Se il Parlamento europeo dovesse bocciare l'intesa, il Mercosur si fermerebbe.

La frase che circola a Palazzo Berlaymont descrive la tensione che accompagna il viaggio di Ursula von der Leyen in Sudamerica, dove nelle prossime ore metterà il sigillo sul travagliato accordo avallato a maggioranza dai Ventisette, tra le barricate degli agricoltori. "E' il risultato di una generazione", ha rivendicato raggiante la leader europea a Rio de Janeiro, convinta che la firma attesa in Paraguay sarà soltanto "il primo passo" perché "il meglio deve ancora venire". Il nuovo partenariato, nella strategia a lungo termine di Bruxelles, è una carta chiave per diversificare gli scambi e provare a metterli al riparo dalla scure di Donald Trump, tornato a brandire la minaccia dei dazi e pronto a colpire chi non si allinea alla sua offensiva sulla Groenlandia. Ed è proprio al tycoon, pur senza nominarlo, che la presidente della Commissione Ue ha voluto far arrivare il suo messaggio: il commercio globale, ha scandito, "non è un gioco a somma zero".

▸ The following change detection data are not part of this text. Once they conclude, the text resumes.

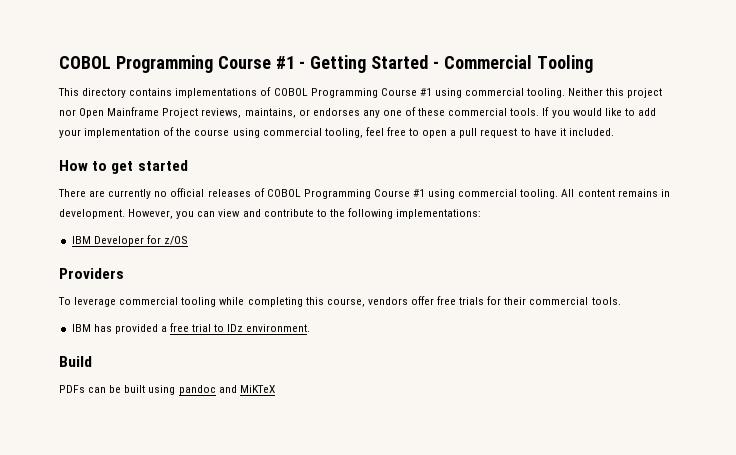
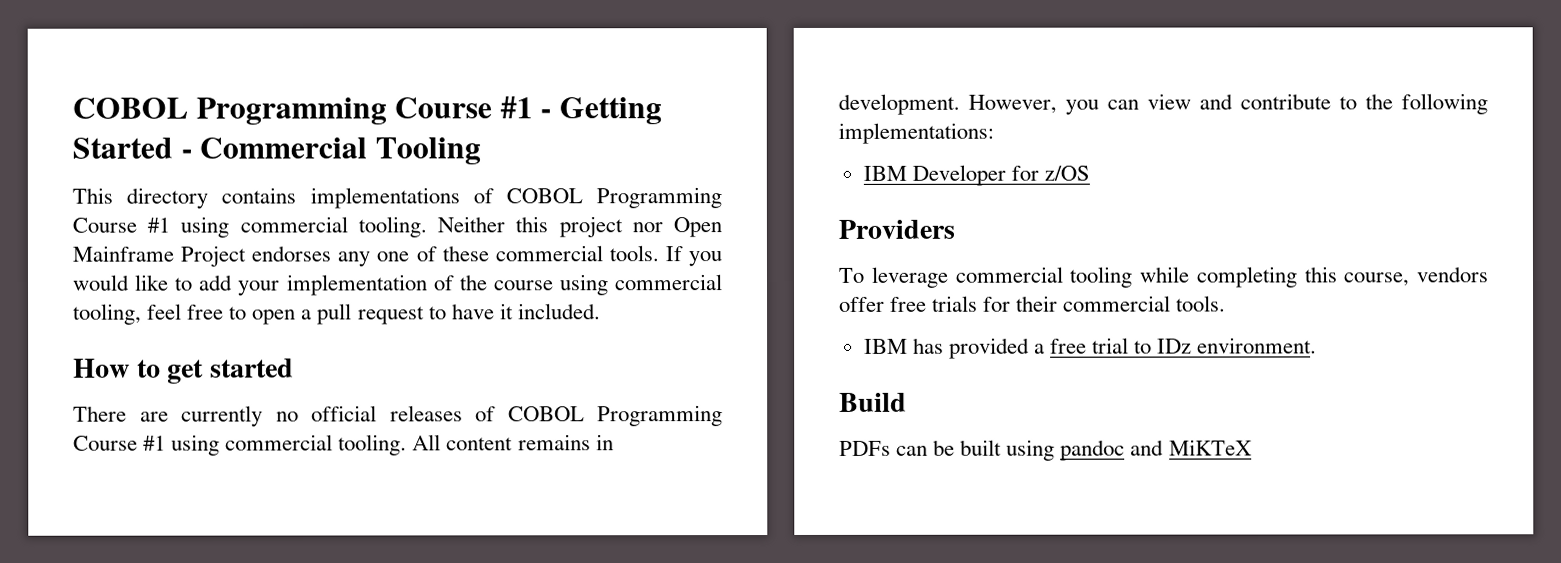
- Neither this project nor Open Mainframe Project reviews, maintains, or endorses any one of these commercial tools.
+ Neither this project nor Open Mainframe Project endorses any one of these commercial tools.

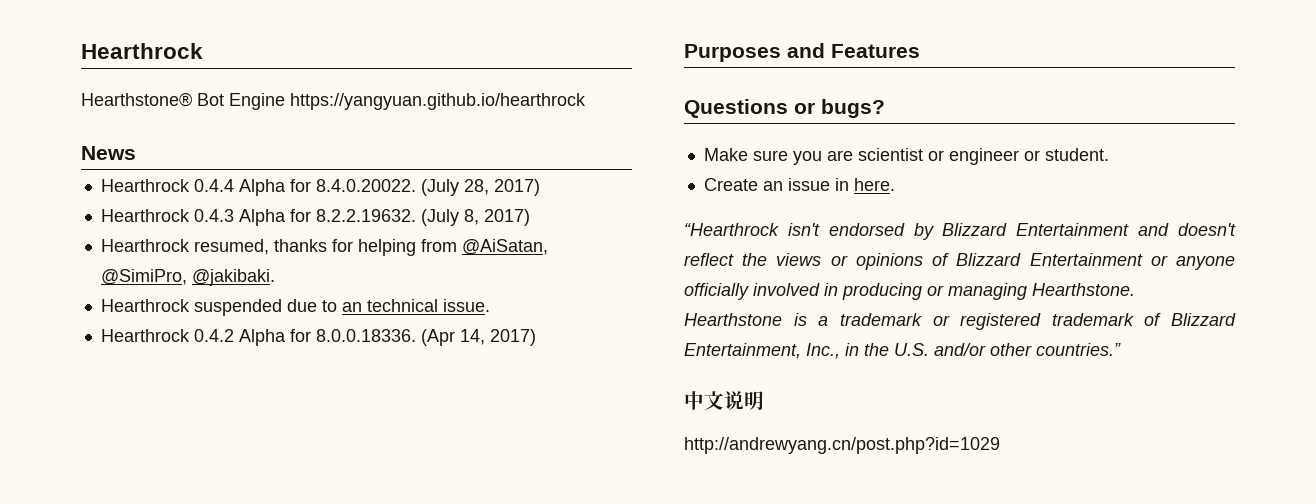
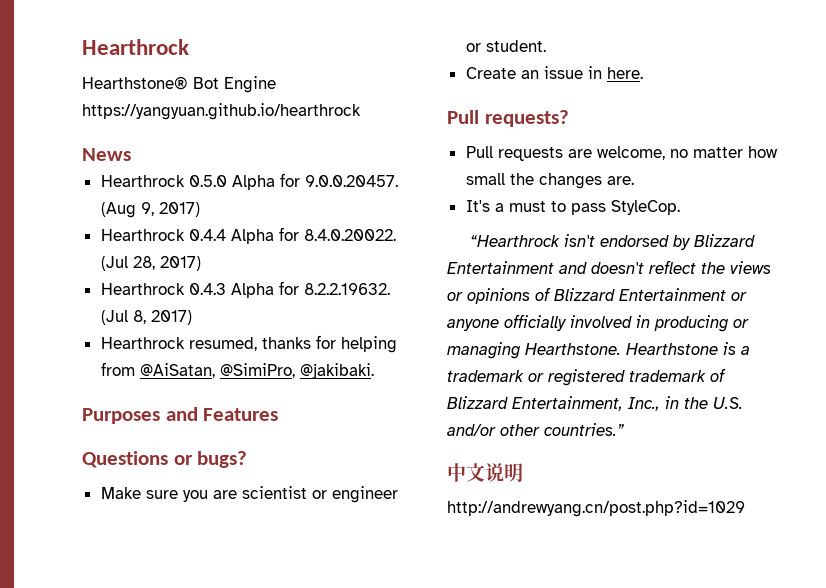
+ Hearthrock 0.5.0 Alpha for 9.0.0.20457. (Aug 9, 2017)
- Hearthrock 0.4.4 Alpha for 8.4.0.20022. (July 28, 2017)
+ Hearthrock 0.4.4 Alpha for 8.4.0.20022. (Jul 28, 2017)
- Hearthrock 0.4.3 Alpha for 8.2.2.19632. (July 8, 2017)
+ Hearthrock 0.4.3 Alpha for 8.2.2.19632. (Jul 8, 2017)
- Hearthrock suspended due to an technical issue.
- Hearthrock 0.4.2 Alpha for 8.0.0.18336. (Apr 14, 2017)
+ Pull requests?
+ Pull requests are welcome, no matter how small the changes are.
+ It's a must to pass StyleCop.

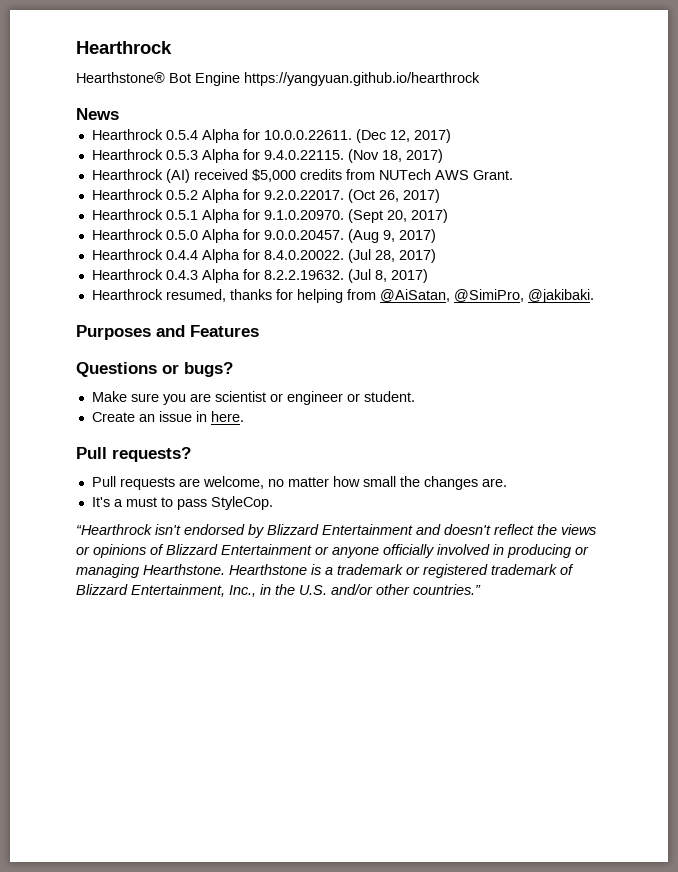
+ Hearthrock 0.5.4 Alpha for 10.0.0.22611. (Dec 12, 2017)
+ Hearthrock 0.5.3 Alpha for 9.4.0.22115. (Nov 18, 2017)
+ Hearthrock (AI) received $5,000 credits from NUTech AWS Grant.
+ Hearthrock 0.5.2 Alpha for 9.2.0.22017. (Oct 26, 2017)
+ Hearthrock 0.5.1 Alpha for 9.1.0.20970. (Sept 20, 2017)
- 中文说明
- http://andrewyang.cn/post.php?id=1029

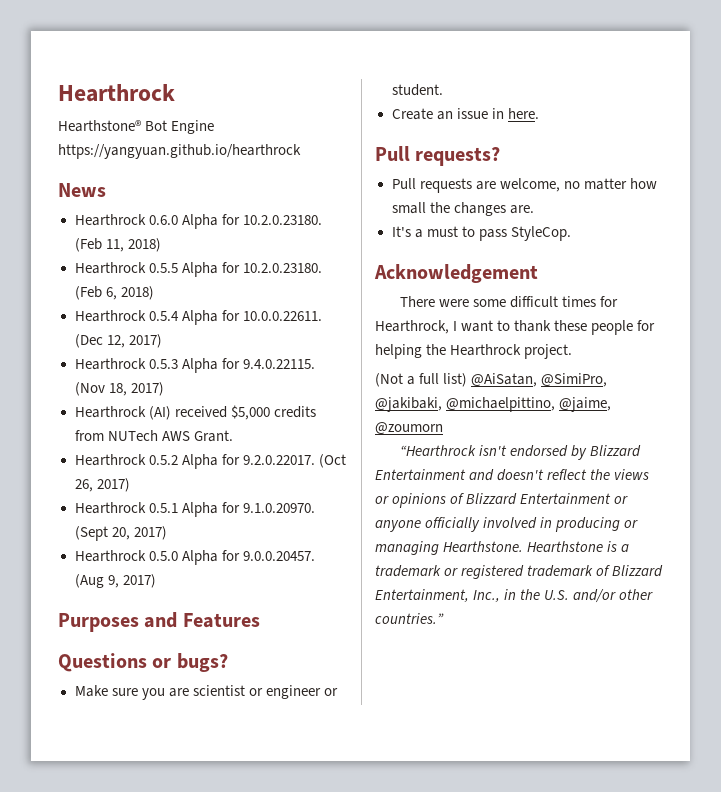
+ Hearthrock 0.6.0 Alpha for 10.2.0.23180. (Feb 11, 2018)
+ Hearthrock 0.5.5 Alpha for 10.2.0.23180. (Feb 6, 2018)
- Hearthrock 0.4.4 Alpha for 8.4.0.20022. (Jul 28, 2017)
- Hearthrock 0.4.3 Alpha for 8.2.2.19632. (Jul 8, 2017)
- Hearthrock resumed, thanks for helping from @AiSatan, @SimiPro, @jakibaki.
+ Acknowledgement
+ There were some difficult times for Hearthrock, I want to thank these people for helping the Hearthrock project.
+ (Not a full list) @AiSatan, @SimiPro, @jakibaki, @michaelpittino, @jaime, @zoumorn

Nella cornice di Asunción, la capitale paraguayana che farà da palcoscenico alla cerimonia euro-sudamericana, accanto a von der Leyen ci sarà anche il presidente del Consiglio europeo, Antonio Costa, costretto a saltare l'appuntamento brasiliano per un contrattempo aereo. Insieme, i due stringeranno le mani ai partner del Mercosur per suggellare un passaggio che, nelle parole del leader brasiliano Luiz Inácio Lula da Silva, "farà la storia creando una delle più grandi aree di libero scambio del mondo". "Più commercio e più investimenti significano più opportunità, sia per l'Europa, sia per il Mercosur", ha ribadito l'ormai ex presidente di turno del blocco sudamericano, sintetizzando la strategia della regione: aprire nuovi mercati, dal Canada al Messico, fino a Vietnam, Giappone e Cina, anche per ammortizzare le picconate di Washington.